Tuesday, December 20, 2005

Radiohead and the Escape from Retail Music Hell

All right, back to the talk of my musical development. I’ve already told you about the figureheads of my aesthetics-Zappa, Beatles, Reich, etc. I wanted to continue on and talk about my days as a working stiff in retail hell. You would think, working at a music store, you would constantly be inundated with interesting new music, kind of like in High Fidelity. Well, somehow that never happened. Oh, I learned about a handful of artists from Manager Jay and some fellow employees, but the large majority of your time is spent looking for “that song on the radio,” the same old thing, for customers in a hurry.  As you may have gathered, I kind of like discussing music and artists. Your average customer, not so much. And you also tend to get a very special insight into just how much consumer-driven anti-art is produced by corporate committee and shipped in box after box. (And yes, I realize that even the most “artistic,” challenging product is still a commodity.)

Be that as it may, there was an occasional cool musical development during my time in the retail music trenches and I still link those albums to the time I spent there in that store.

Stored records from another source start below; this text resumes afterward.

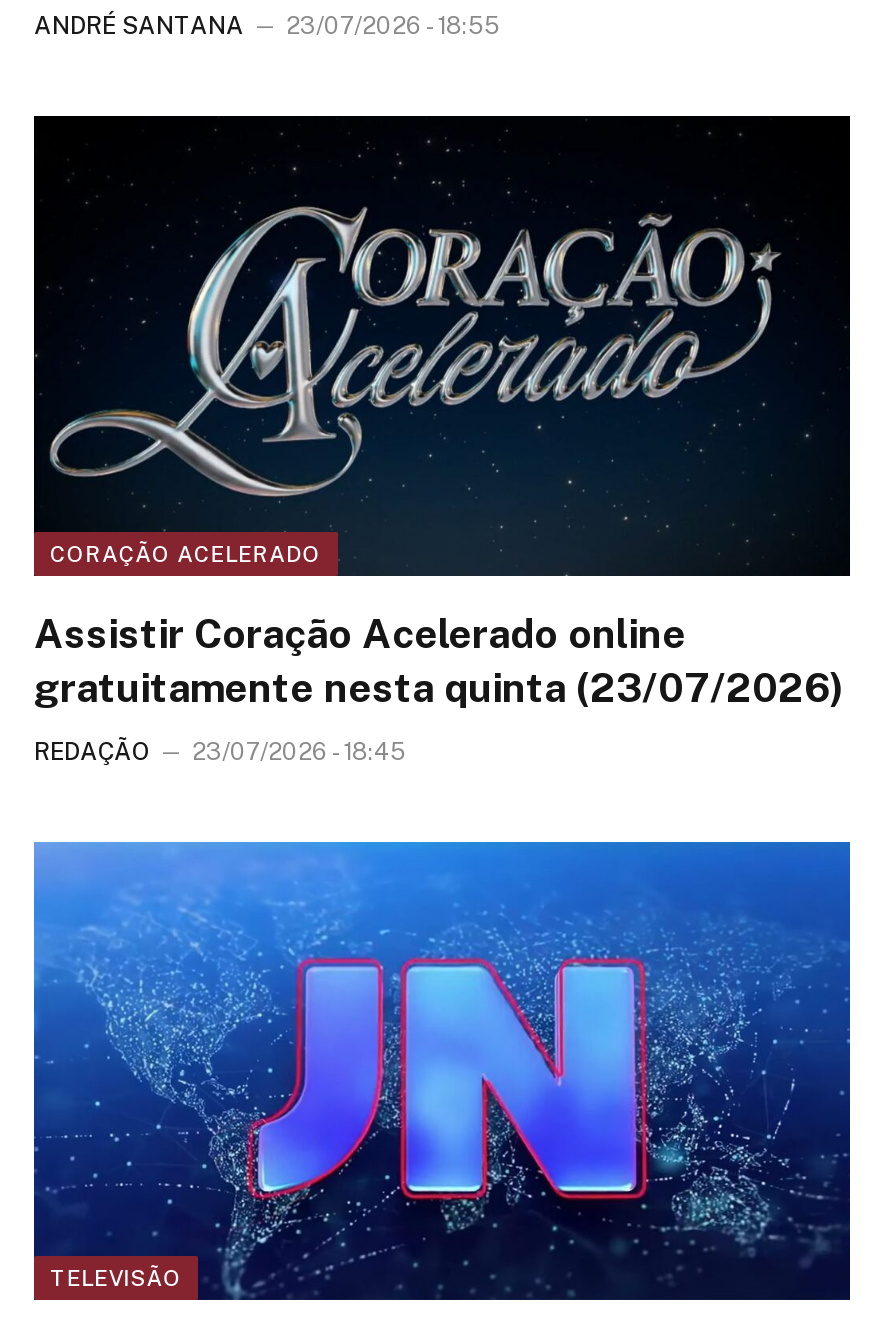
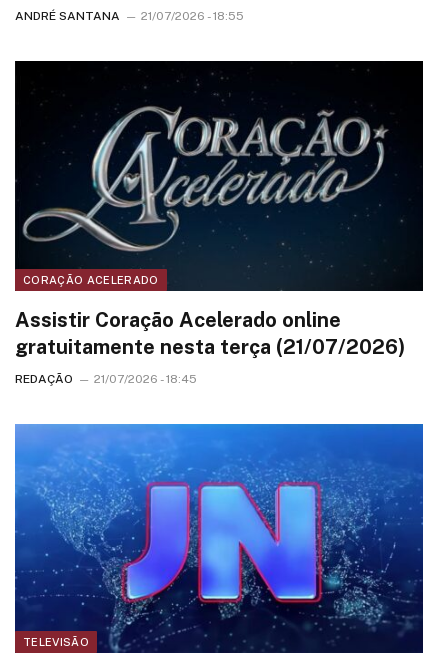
- ANDRÉ SANTANA 23/07/2026 - 18:55
+ ANDRÉ SANTANA 21/07/2026 - 18:55

- gratuitamente nesta quinta (23/07/2026)
+ gratuitamente nesta terça (21/07/2026)

- REDAÇÃO 23/07/2026 - 18:45
+ REDAÇÃO 21/07/2026 - 18:45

One big album was Radiohead’s OK Computer.  I first heard this album while driving on a Spring Break road trip to Savannah, GA with my good friend Steve. I still remember quite distinctly the gray, cloudy weather as I first heard the moaning descending harmony lines as Thom Yorke sang “Rain down from a great height,” whatever the name of that song is. Numb from staring at the road in front of me for too long, this music was the perfect soundtrack.

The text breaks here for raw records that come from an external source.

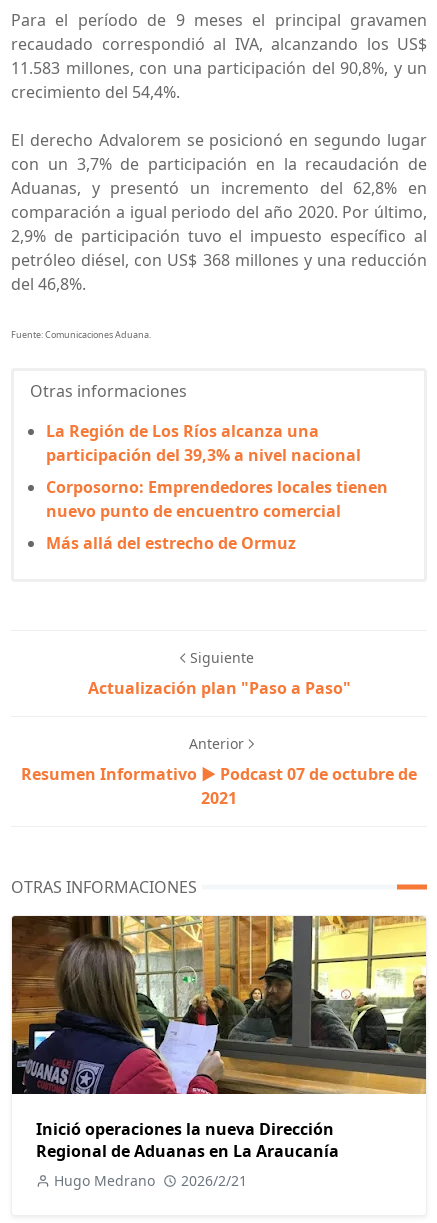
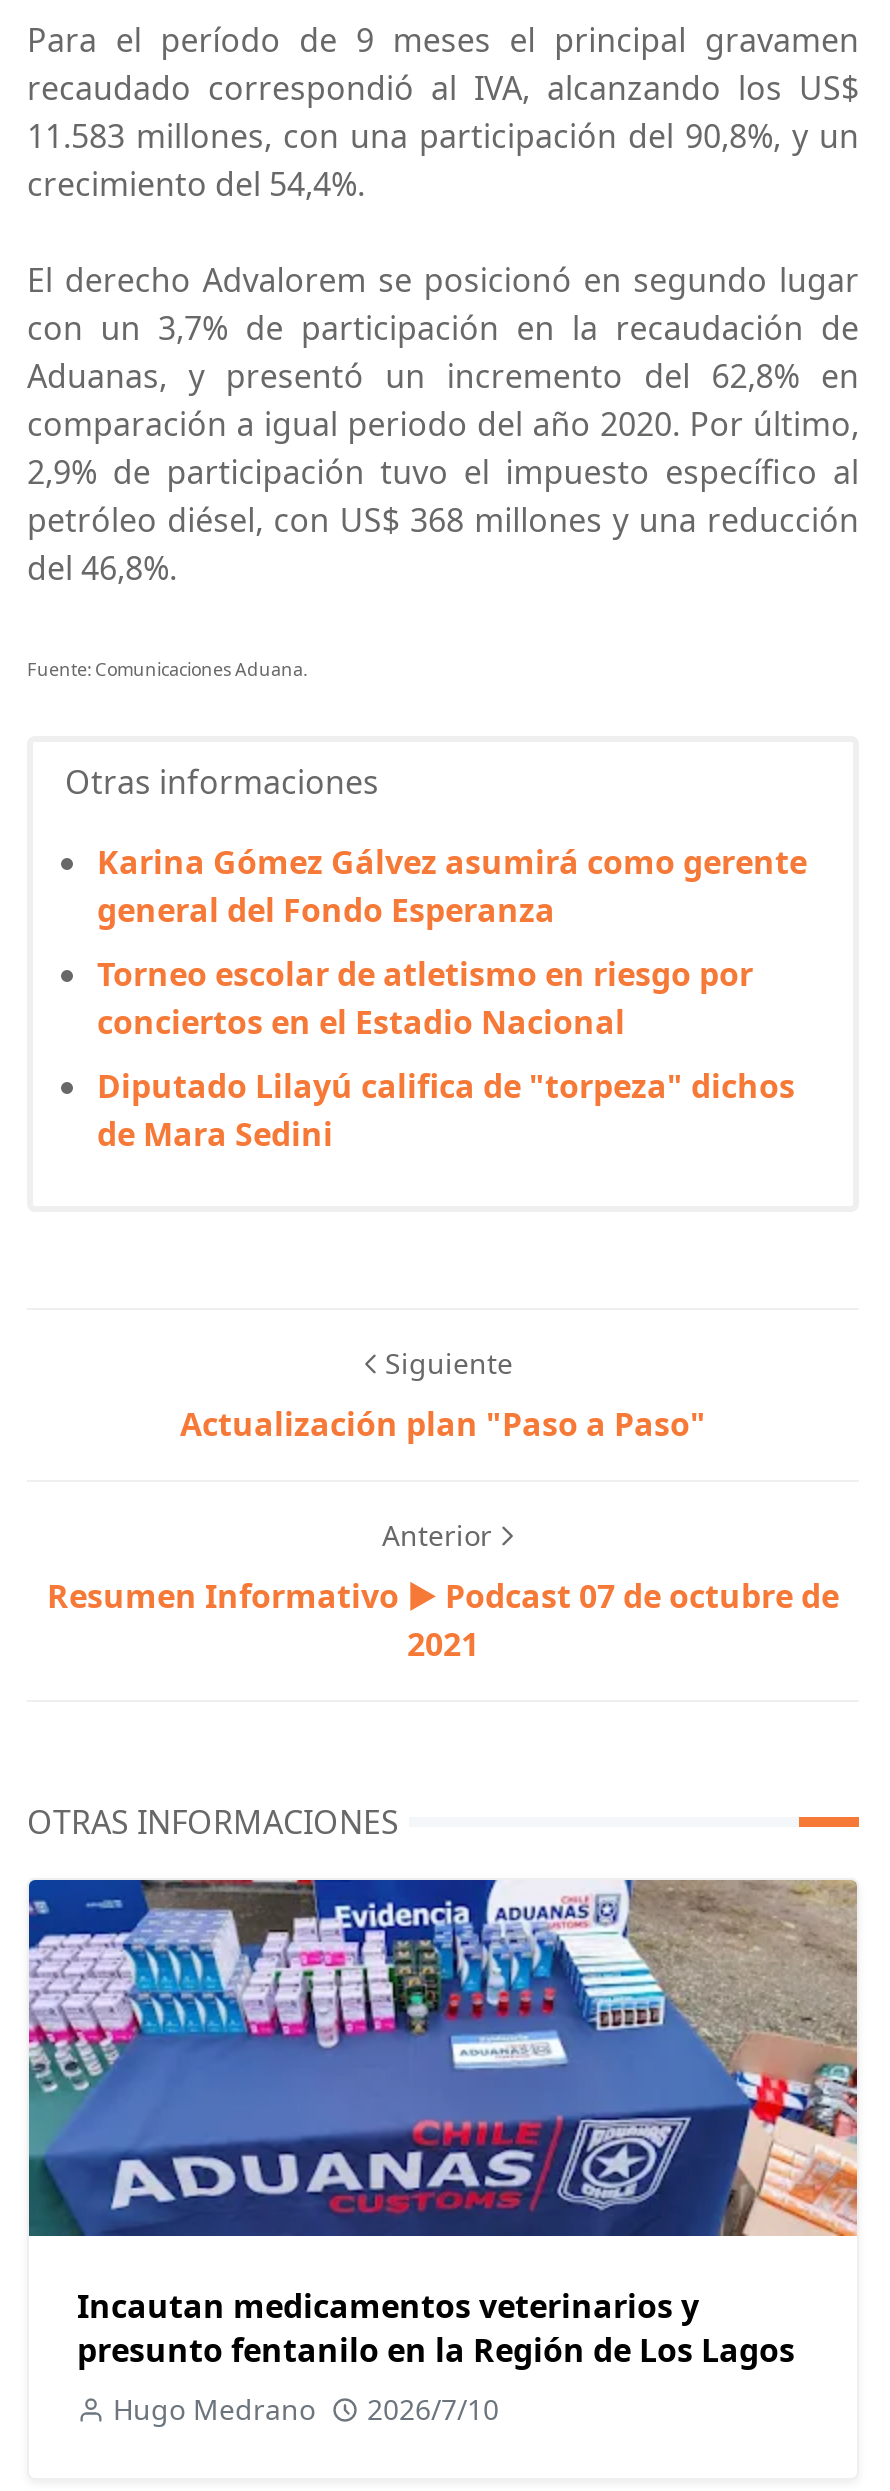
- La Región de Los Ríos alcanza una
- participación del 39,3% a nivel nacional
+ Karina Gómez Gálvez asumirá como gerente
+ general del Fondo Esperanza

- Corposorno: Emprendedores locales tienen
- nuevo punto de encuentro comercial
+ Torneo escolar de atletismo en riesgo por
+ conciertos en el Estadio Nacional

- Más allá del estrecho de Ormuz
+ Diputado Lilayú califica de "torpeza" dichos
+ de Mara Sedini

- [image]
- Inició operaciones la nueva Dirección
- Regional de Aduanas en La Araucanía
+ [image]
+ Incautan medicamentos veterinarios y
+ presunto fentanilo en la Región de Los Lagos

- Hugo Medrano 2026/2/21
+ Hugo Medrano 2026/7/10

There was always some new, interesting timbre coming to the foreground, a wobbly guitar sound or an echoey delay or an analog synth sound. And the harmonies were lush, never quite going where you expected. I think this music strikes a wonderful balance between epic aspirations, (songs with multiple contrasting parts) and rock n’ roll nastiness, (there are some killer distorted guitar parts all throughout the album.)

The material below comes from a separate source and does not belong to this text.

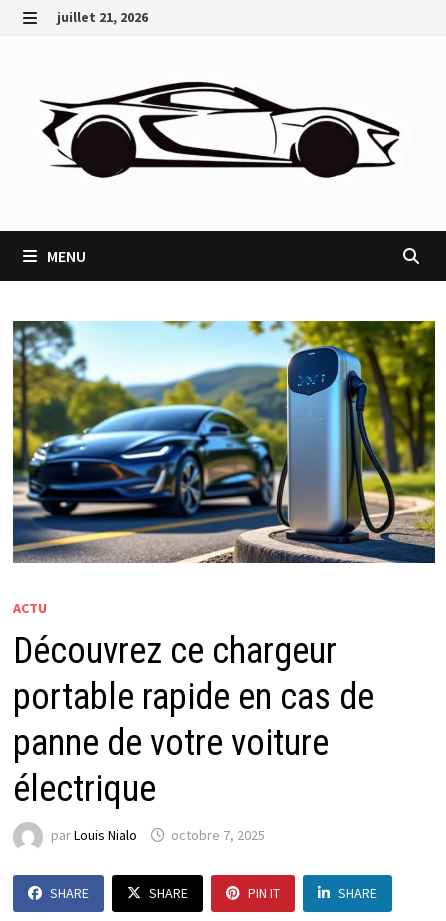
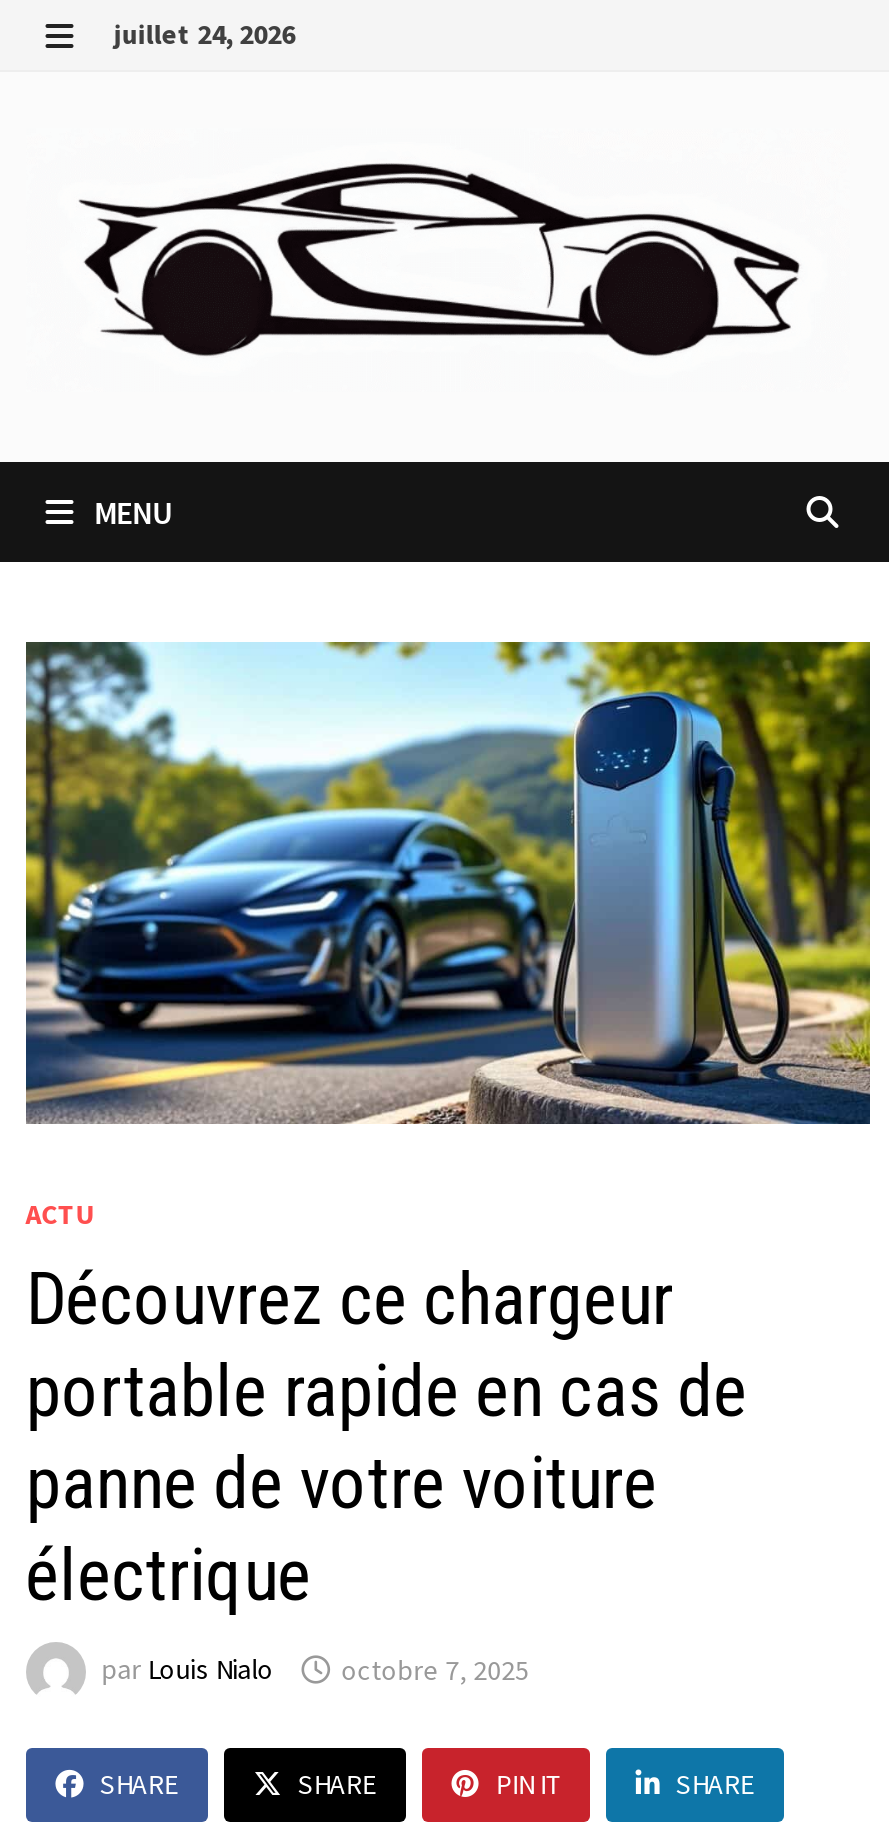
- juillet 21, 2026
+ juillet 24, 2026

Some claim that this is some kind of futuristic concept album. I don’t know if I’d go that far, primarily because of the difficulty in interpreting Yorke’s ambiguous lyrics,) but I will say that it does take you on a ride. If you devote the forty-five minutes to an hour that it would take to listen to this album all the way through, (preferably with headphones like the real music geeks do,) you would feel like you had gone somewhere. From the cutting guitar sound and distorted off-kilter drums that open “Airbag,” (still one of my favorite Radiohead songs,) to the sleepy, sunset song “The Tourist,” which ends the whole album with the unexpected sound of decaying tiny bells, (the first time the timbre is heard in the song,) this album is a diverse artistic statement and is definitely my favorite Radiohead album, (The Bends would be a close second.) The production by Nigel Godrich, (who also engineered Beck’s Sea Change), is wonderfully detailed, with all kinds of sweeteners and sounds you don’t typically hear in rock music, and certainly didn’t hear very often during that time: bells and pianos and spacey alien sounds.

It seemed that right after the release of this album, Radiohead were on the cover of every magazine that we sold in the store. And rightly so, if you ask me.

1 Comments:

At 6:20 AM, Blogger Buenoman said...

It's interesting how the music we remember most is either when we are driving away from home, or in our loneliest, darkest times.

Or maybe it's just you and I that are like that.

Oh, about Radiohead.....Kid A's my favorite Radiohead album. I think it's pretty similar to OK Computer, but it's darker and creepier. It's the perfect album to listen to when it's dark, rainy, and foggy.